Atlanta as a Fashion Capital

For years, Atlanta has been a cultural capital in everything but name. It’s the engine behind modern hip-hop aesthetics, a laboratory for queer expression, a stage for new Black southern identity. Yet, despite its influence, the city has long lacked a consistent institutional anchor for fashion discourse.

The Lauren Amos Fashion Project changes that. It formally declares Atlanta not just a place where fashion is worn and created, but a place where it is studied, archived, and celebrated. And unlike legacy fashion hubs like New York or Paris, Atlanta offers something refreshingly unencumbered: space for new canons to emerge, for alternative histories to be told, for future-forward approaches to flourish.

Amos’ gift also challenges other philanthropists, educators, and institutions to rethink how fashion is positioned in cultural hierarchies. The decision to fund not just shows but scholarship and staffing reveals a long-term vision: one where museums lead conversations rather than simply echoing the trends of the industry.

Toward 2028–2029: What Comes Next

While Viktor&Rolf: Fashion Statements will serve as the program’s glamorous debut, the High has already hinted at another major fashion exhibition on the horizon—slated for 2028–2029. Though details remain under wraps, the prospect suggests an evolving, long-term plan rather than a singular philanthropic gesture.

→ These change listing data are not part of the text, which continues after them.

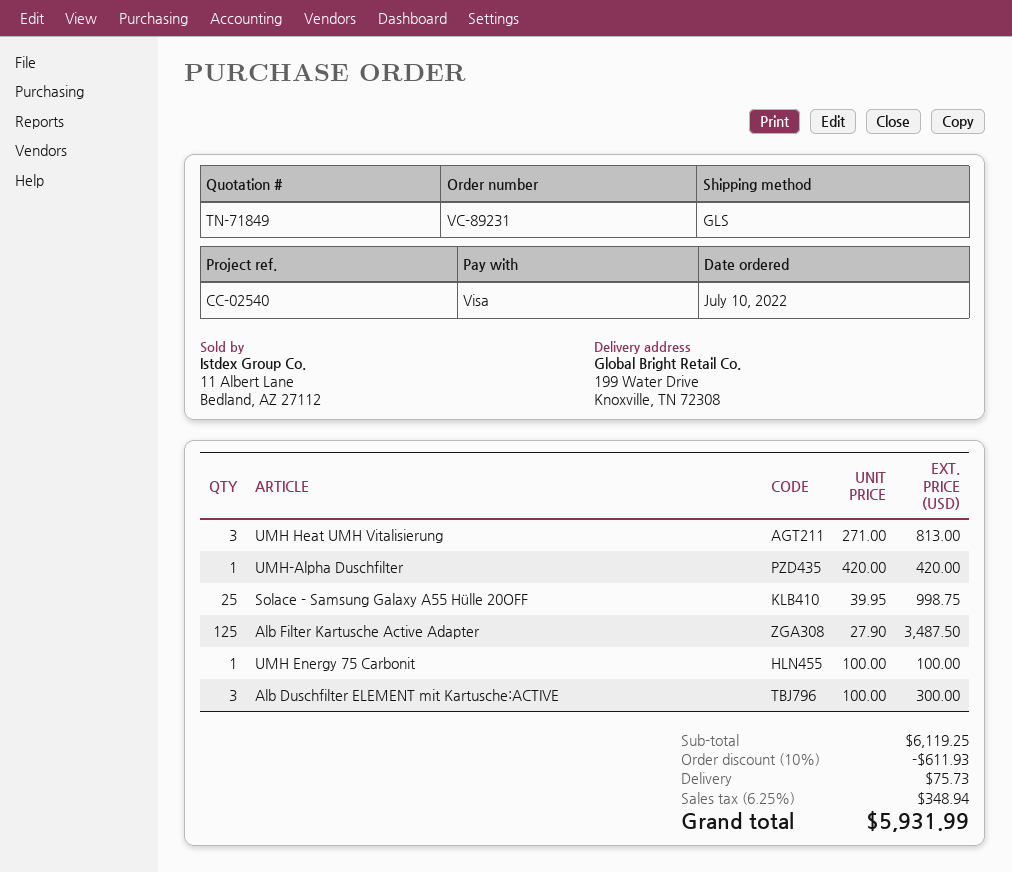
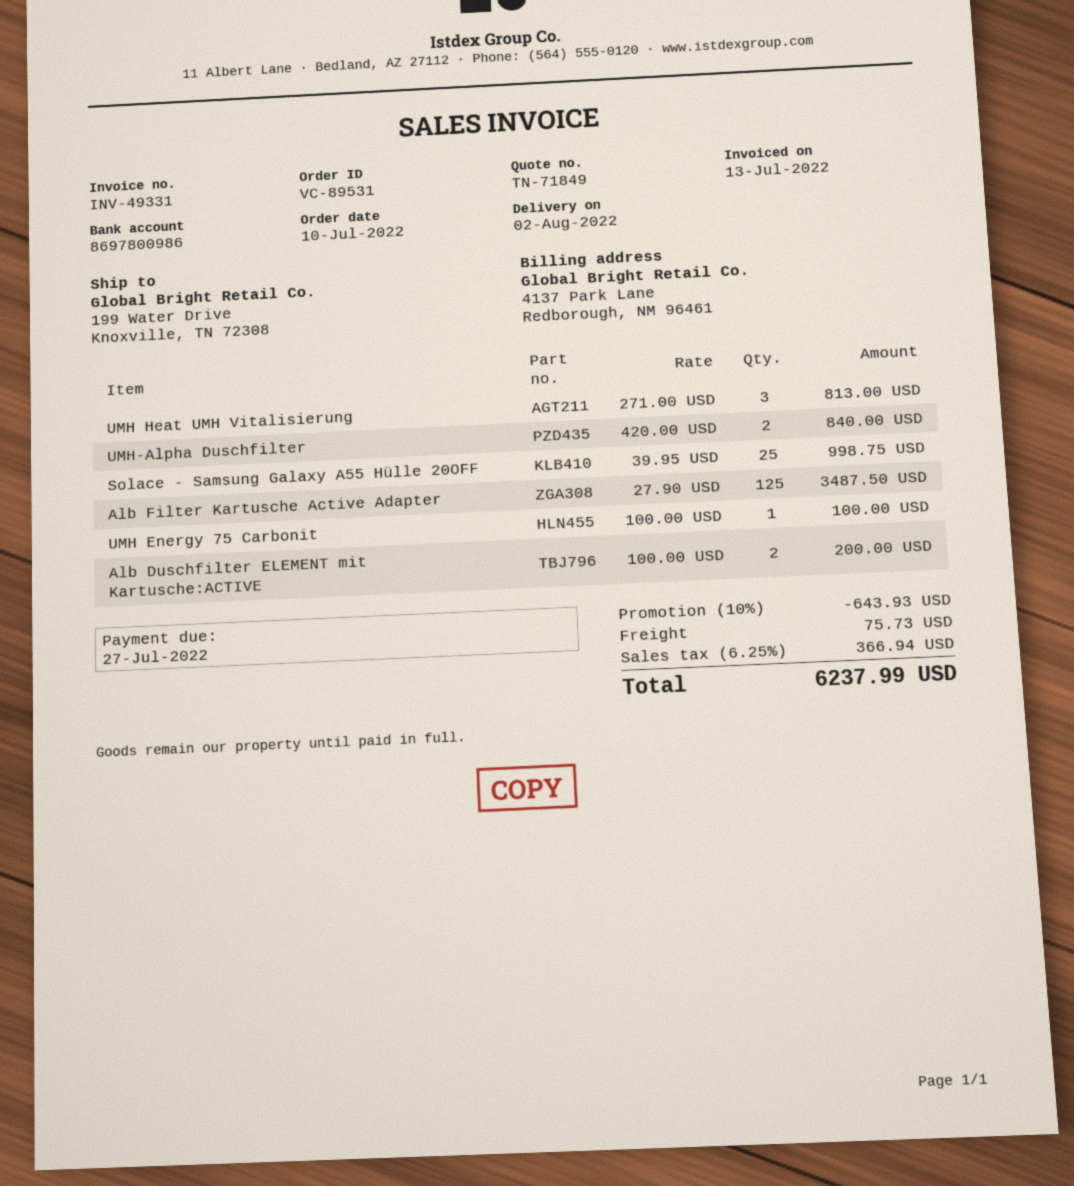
order number: VC-89231 -> VC-89531
UMH-Alpha Duschfilter: 1 x 420.00 = 420.00 -> 2 x 420.00 = 840.00
Alb Duschfilter ELEMENT mit Kartusche:ACTIVE: 3 x 100.00 = 300.00 -> 2 x 100.00 = 200.00
discount: 10% = 611.93 -> 10% = 643.93
tax: 6.25% = 348.94 -> 6.25% = 366.94
total: 5931.99 -> 6237.99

With the new curator in place and a growing foundation of support, this future exhibition offers an opportunity to further explore fashion through the lens of socio-political movements, sustainability, technology, or diasporic identity. It may showcase an entirely different aesthetic universe—perhaps African fashion futurisms, post-pandemic design movements, or Southern streetwear collectives. The beauty lies in the openness of the frame. With resources secured, the museum is free to take risks, invite experimental voices, and develop work that resonates both globally and locally.

Philanthropy as Cultural Intervention

Lauren Amos’ donation is more than financial—it is ideological. It asserts that fashion is worthy of permanent presence within the canon of art history, not as decoration but as document. It reflects a growing movement of collectors, patrons, and cultural stewards who are shifting museum priorities from Eurocentric, static traditions to dynamic, intersectional storytelling.

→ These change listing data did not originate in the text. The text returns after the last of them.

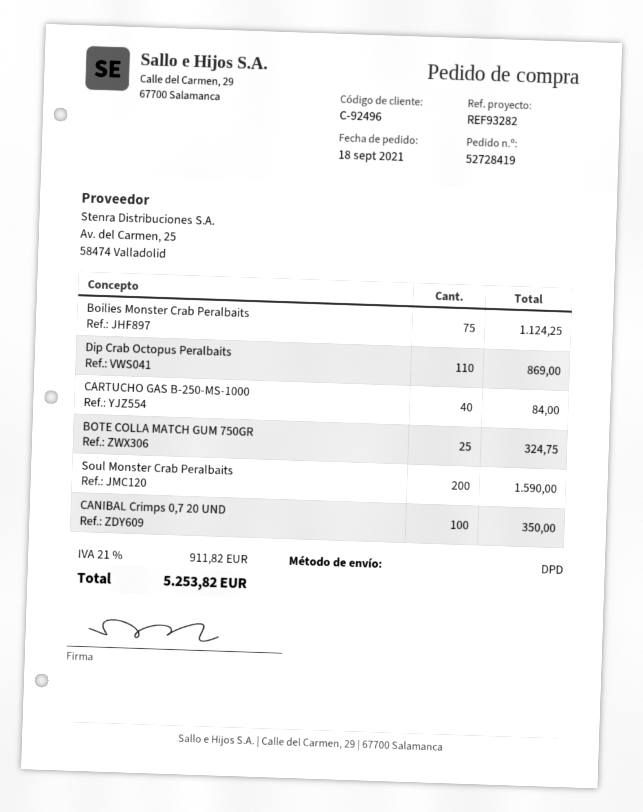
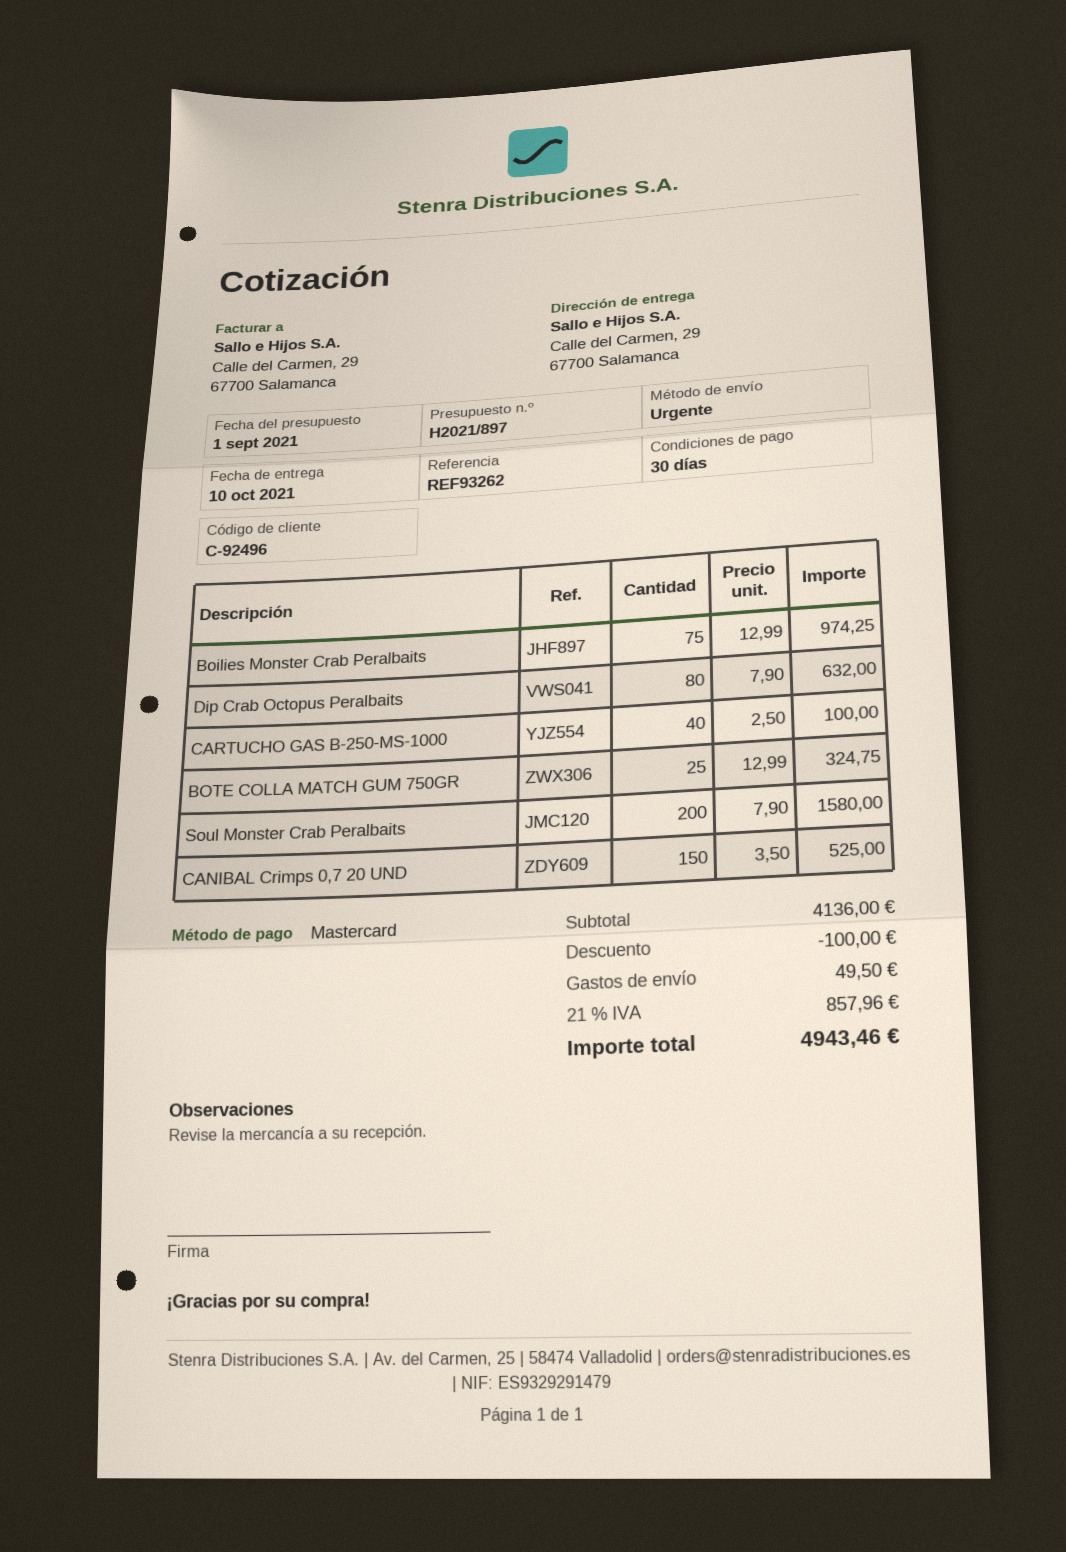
reference: REF93282 -> REF93262
shipping method: DPD -> express
Boilies Monster Crab Peralbaits: 75 for 1124.25 -> 75 for 974.25
Dip Crab Octopus Peralbaits: 110 for 869.00 -> 80 for 632.00
CARTUCHO GAS B-250-MS-1000: 40 for 84.00 -> 40 for 100.00
Soul Monster Crab Peralbaits: 200 for 1590.00 -> 200 for 1580.00
CANIBAL Crimps 0,7 20 UND: 100 for 350.00 -> 150 for 525.00
discount: none -> 100.00
shipping: none -> 49.50
tax: 21% = 911.82 -> 21% = 857.96
total: 5253.82 -> 4943.46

In choosing to support not just spectacle but infrastructure—staffing, research, future exhibitions—Amos enacts a holistic form of philanthropy. It’s a model others should emulate, one that recognizes that sustainability in the arts is not just about what hangs on walls or walks a runway, but about who has the institutional power to define relevance and guide discourse.

Impression

The Lauren Amos Fashion Project is not just a new chapter for the High Museum—it’s a declaration of fashion’s place in cultural history, civic imagination, and intellectual life. It elevates Atlanta to the status of fashion capital, not by mimicking New York or Milan, but by leaning into its own eccentricities, energies, and histories.

With this transformative gift, Lauren Amos cements herself as more than a benefactor. She becomes a steward of future narratives, ensuring that fashion’s past, present, and potential will be explored, preserved, and celebrated for years to come. And in doing so, she doesn’t just rewrite the High Museum’s future—she expands the very boundaries of what a museum can be.